Justin had cerebral palsy, and Jordan cared for both his brother and his father, who was also experiencing health problems. But earlier in the week, Jordan had gone to the hospital with his own health issue, a case of sepsis, leaving the two of them alone.
Another son, Anthony Mitchell Jr., 46, said he got a call from his father at 5 a.m. on Wednesday, saying that he was waiting with Justin to be evacuated. Later that day, Mr. Mitchell called his daughter, Hajime White, who lives in Arkansas, and told her a fire had broken out across the street.
He said he was sure help would arrive soon. By 8 p.m. that night, he and Justin were both found dead.
“I felt the system let them down,” Mr. Mitchell Jr. said. “I think the system that handled the people who died up there let them down.”
Mr. Mitchell was a fixture in the community, his son said, always checking in with the neighborhood children to see how they were getting on in school and giving them advice.
“My dad was just one of those people,” Mr. Mitchell Jr. said. “You would meet him and he would make friends with you real quick.”
Mr. Mitchell worked in sales for Radio Shack before getting a degree to work as a respiratory therapist, his son said. But eventually he quit and went back to sales after seeing too many patients die.
His wife died in October, and his first wife, Mr. Mitchell Jr.’s mother, died just last month. He struggled with both deaths, his son said.
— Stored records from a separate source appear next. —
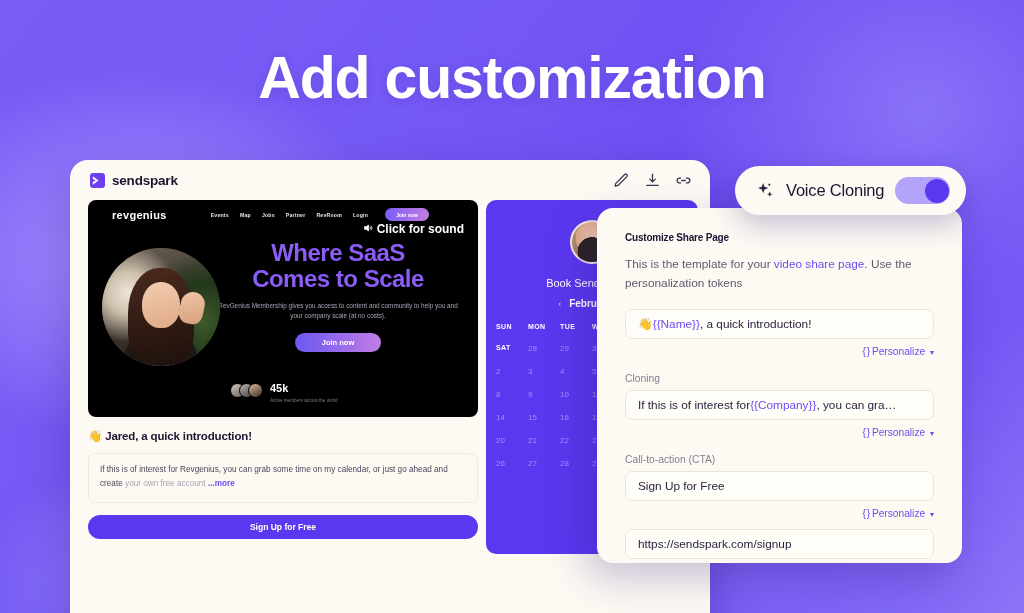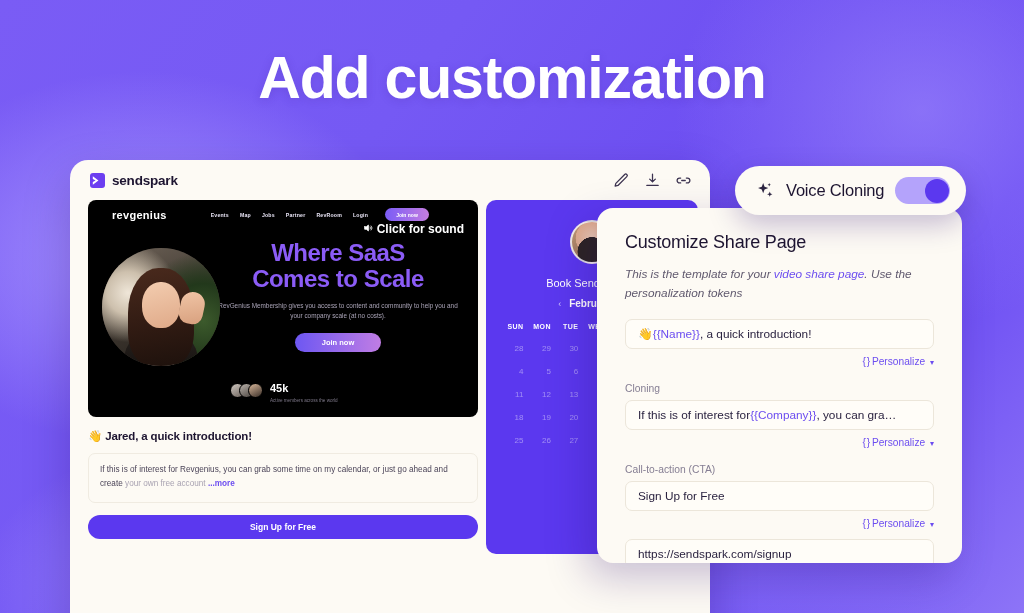"Customize Share Page" #cz-title { font-size: 18px -> 10px; font-weight: 400 -> 700 }
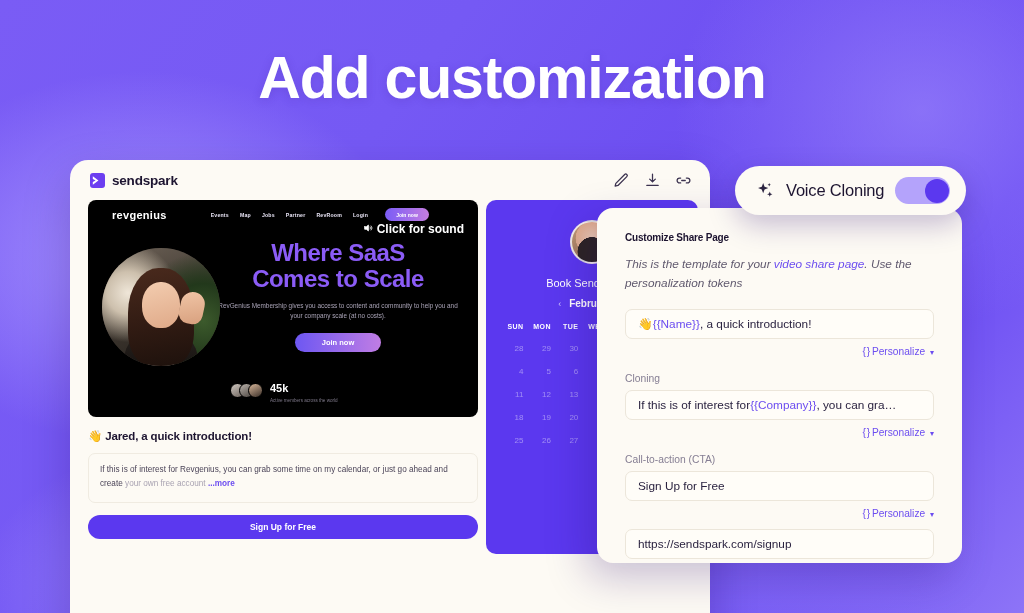"This is the template for" #cz-desc { font-style: italic -> none }
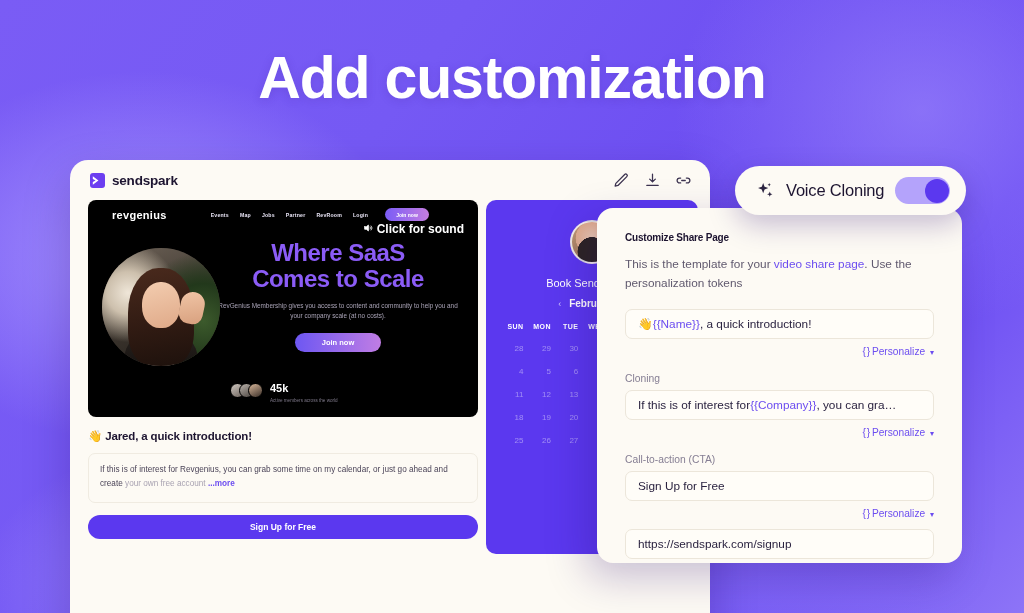"28" #cal-grid { grid-template-columns: repeat(7,1fr) -> repeat(6,1fr); text-align: right -> left }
“My dad was going through a lot, but he always held on,” he said.
In his neighborhood, Mr. Mitchell was known for his skills on the grill, his son said. Any gathering on the block led to a request for Mr. Mitchell to work the barbecue. He always happily obliged.
Justin loved coloring, watching cartoons and reading books, his brother Anthony said.
“You couldn’t help but love him,” Mr. Mitchell Jr. said. “And if he thought you were sad, he’d be like ‘You’ll be okay!’”
Victor Shaw
Victor Shaw’s tiled-roof house sat on Monterosa Drive, a cul-de-sac near the edge of the forest.
After the evacuation call went out late Tuesday night, one of Mr. Shaw’s neighbors, Willie Jackson, 81, packed his car, grabbing whatever belongings he could from the home where he had lived since the 1970s and left. So did other neighbors.
But not Mr. Shaw, 66, who had lived on Monterosa beginning in childhood. He remained behind, doing what his father before him had always done — maintaining the family home.
“The house had a whole lot of significance for him,” said Mr. Jackson, a retired county employee. “His parents had always had it.”
Mr. Jackson moved to Monterosa Drive in the 1970s. When he got there, Mr. Shaw’s parents, Frank and Freddye Shaw, were already in the neighborhood. “In those days, the homes were costing $50,000,” Mr. Jackson said. “Now they’re over a million, $2 million.”
Mr. Jackson said Mr. Shaw’s father had taken meticulous care of the family’s home. “He used to always encourage me, you know, ‘We got to keep our neighborhood looking good,’” he said.
“He and I focused on maintaining our house,” he added. “He’d be out there sweeping and cleaning up. I’d be out there too.”
When Mr. Shaw’s parents died, they left the home in a trust to him and his sister, Shari Shaw.
Mr. Shaw, who Mr. Jackson said never married, drove a bloodmobile and later made contract deliveries. “He was hard working,” Mr. Jackson said. “He was a great neighbor, always, like his father, working, maintaining the yard.”
Shari Shaw evacuated and her brother stayed, saying he was determined to protect the house, according to news reports. She could not be reached on Thursday.
After the fire passed, Mr. Jackson’s son, William Jackson Jr., came to help his father survey the damage, and found a relative of Mr. Shaw’s walking up to the house to look for him.
They started to call his name, “thinking maybe he’s injured, knocked unconscious from some debris, or something,” the younger Mr. Jackson said. They found him lying in his front yard clutching a garden hose, with a gutter pipe laid over his left arm. “He was out here trying to fight the fire by himself,” William Jackson said.
Rodney Nickerson
Rodney Nickerson, 82, also died, according to his family. He lived on a street that was just a short walk from Mr. Shaw’s home, although it is unclear if they knew each other.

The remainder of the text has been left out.